Barry Creasy continues our coverage of the live BBC Proms.
Beethoven’s increasing deafness is, along with his irascible character, one of those Ladybird-book facts that everyone knows, and reminding audiences of this disability through a piece of music presents a challenge to any composer. Richard Ayres (each of whose works simply bears a number) is himself losing his hearing, and rose to this challenge in a very personal way with No. 52, given its world première at Thursday evening’s Prom by Aurora Orchestra under Nicholas Collon. Taking its inspiration from Beethoven’s Heiligenstadt Testament, No. 52 is a beautiful but emotionally draining work in three movements (‘Saying goodbye’, ‘Dreaming’ and ‘Hearing loss’).
Gentle, tonal string passages (perhaps referencing the ‘Heiliger Dankgesang’ of the Op. 132 string quartet) open the first movement, but a discordant, tinny underlay suggestive of tinnitus gradually becomes apparent. The jolly piano introduction of ‘Dreaming’ with its almost-jazz riffs becomes a series of rhythmic staccato notes and chords from both piano and orchestra; the piano tone changes to a ‘plinkier’ sound, and synthesised heavy breathing, retching and screaming sounds are added to the mix, which, by now has become a chaotic orchestral canter. The thunder continues in the third movement, along with a Beethovian march, a carnival waltz, a brief ‘Dies Irae’ quote, a deal of Wagnerian brass and some busy woodwind. All of this is interspersed with passages of music from an increasingly scratched and fuzzy recording on an old horn gramophone on whose final crackles the piece closes.
Aurora and Collon gave the piece a brilliant – albeit harrowing – first outing that was full of disturbing orchestral colour, smartly rendered dynamics and rhythmic variety.
An exploration of rhythm is also the great driver of Beethoven’s 7th symphony, and the second half of the Prom was an account of this seminal work performed entirely from memory. All performers instinctively know that ‘getting out of the score’ improves communication, and here was a masterly demonstration of this. Most of the performers stood, and from their movements as they performed, it was clear that every player absolutely inhabited the music, pushed into physical gesture by its unflagging brilliance.
“All performers instinctively know that ‘getting out of the score’ improves communication, and here was a masterly demonstration of this”
Nowhere was this more evident than in the third movement scherzo, which, despite its more than sprightly pace and Collon’s taking wall-of-death cornering with the dynamic changes, was absolutely together on every phrase. Neither were Beethoven’s shifts in timbre ignored, and the different textures – from woodwind flutters through gusts of brass to sudden volleys from hard-stick timpani – rattled around the orchestra.
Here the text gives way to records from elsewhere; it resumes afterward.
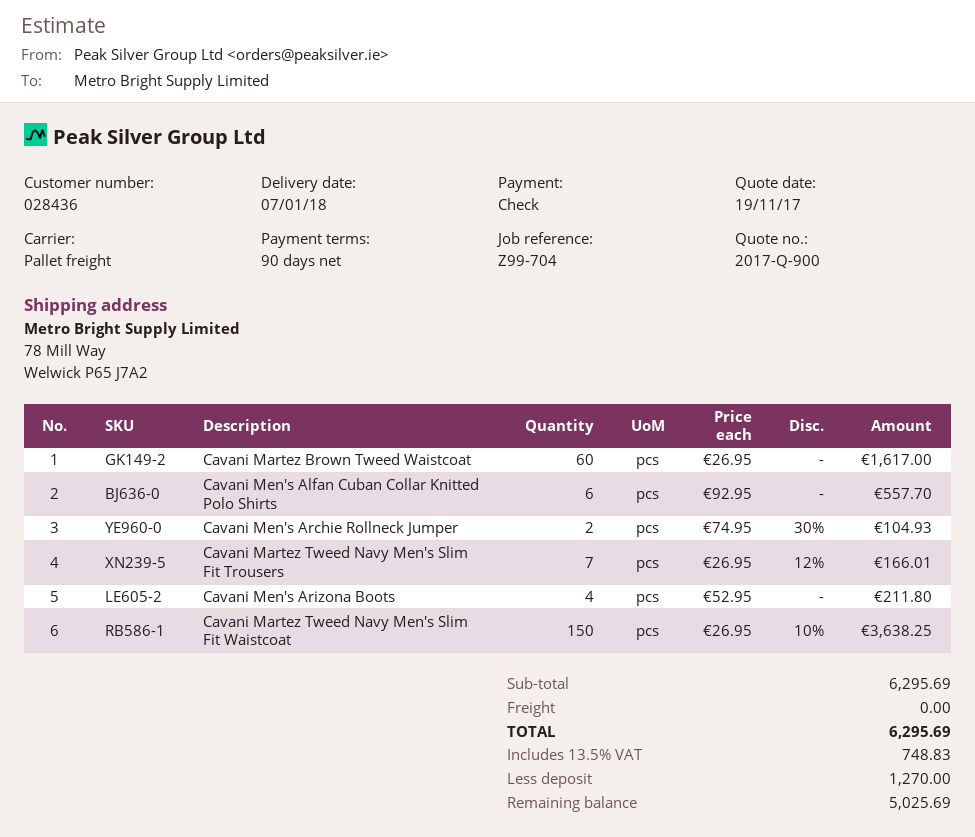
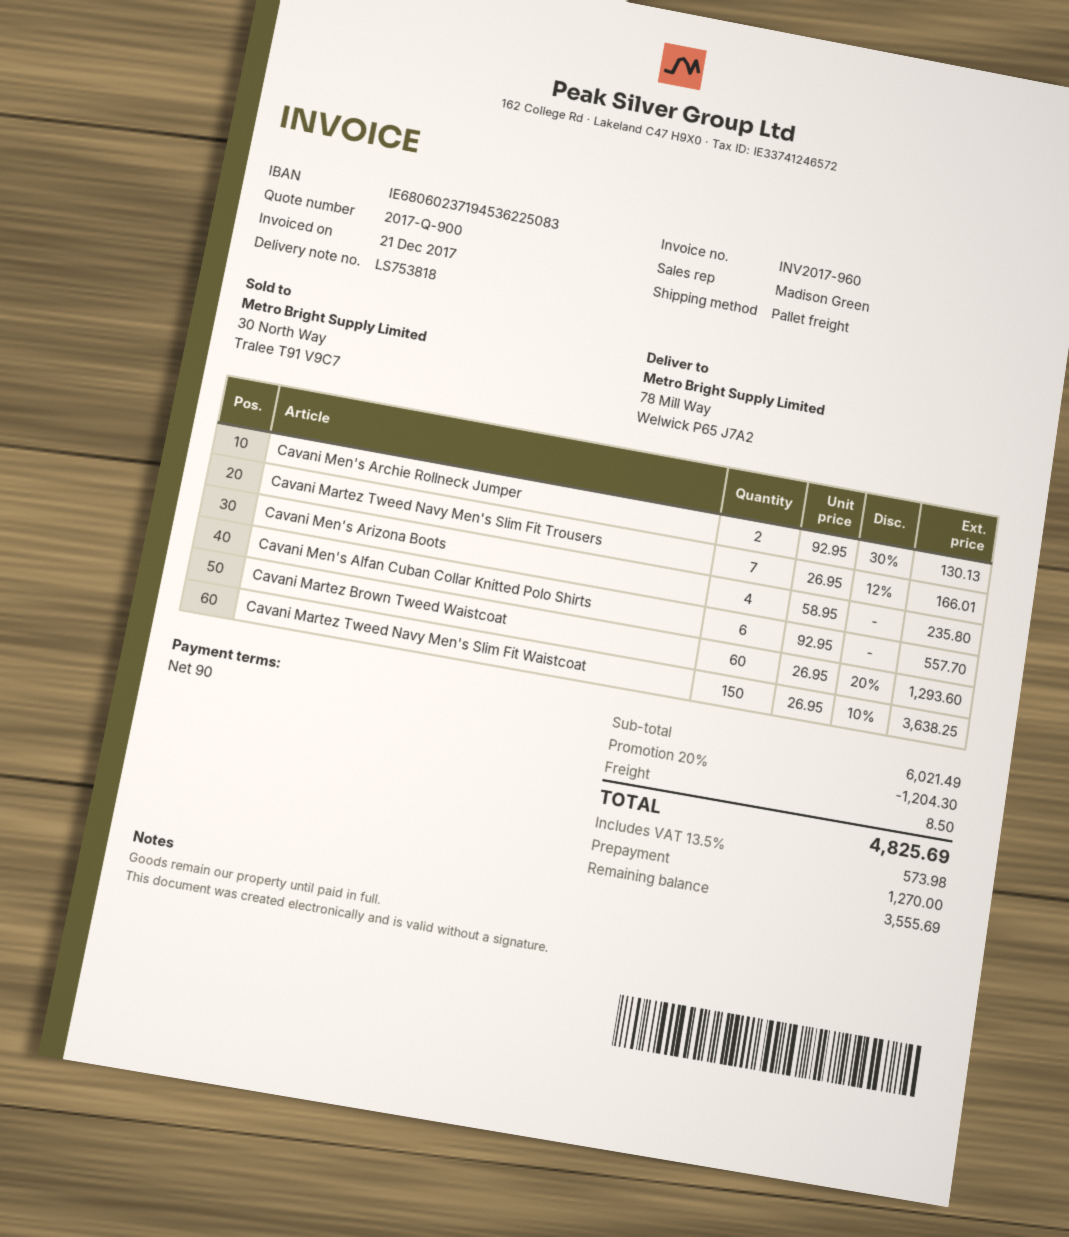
Cavani Martez Brown Tweed Waistcoat: 60 x 26.95 = 1617.00 -> 60 x 26.95 - 20% = 1293.60
Cavani Men's Archie Rollneck Jumper: 2 x 74.95 - 30% = 104.93 -> 2 x 92.95 - 30% = 130.13
Cavani Men's Arizona Boots: 4 x 52.95 = 211.80 -> 4 x 58.95 = 235.80
subtotal: 6295.69 -> 6021.49
discount: none -> 20% = 1204.30
shipping: 0.00 -> 8.50
tax: 13.5% = 748.83 -> 13.5% = 573.98
total: 6295.69 -> 4825.69
balance: 5025.69 -> 3555.69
This gestalt playing was also evident all through the symphony: the opening movement saw some elegant contrasting of light and shade between the poco sostenuto and vivace sections that brought a ‘living in the moment’ quality equally to the rumbustious big tunes and the delicate woodwind interplay. The gradual ebb and flow of the second movement’s musical material through the insistent throbbing pulse was masterfully handled, and the moments of astonishing quietness were deftly contrasted with solid but controlled statements from winds and timps. The last movement’s shotgun start marked the beginning of an almost unflagging gallop to the finish line, driven by the inexorable dotted ‘ten to ten’ rhythm, the final furlongs of which were a textbook exercise in organised chaos. This is how to celebrate Beethoven’s 250th anniversary!
The concert is available on BBC iPlayer for the next 11 months.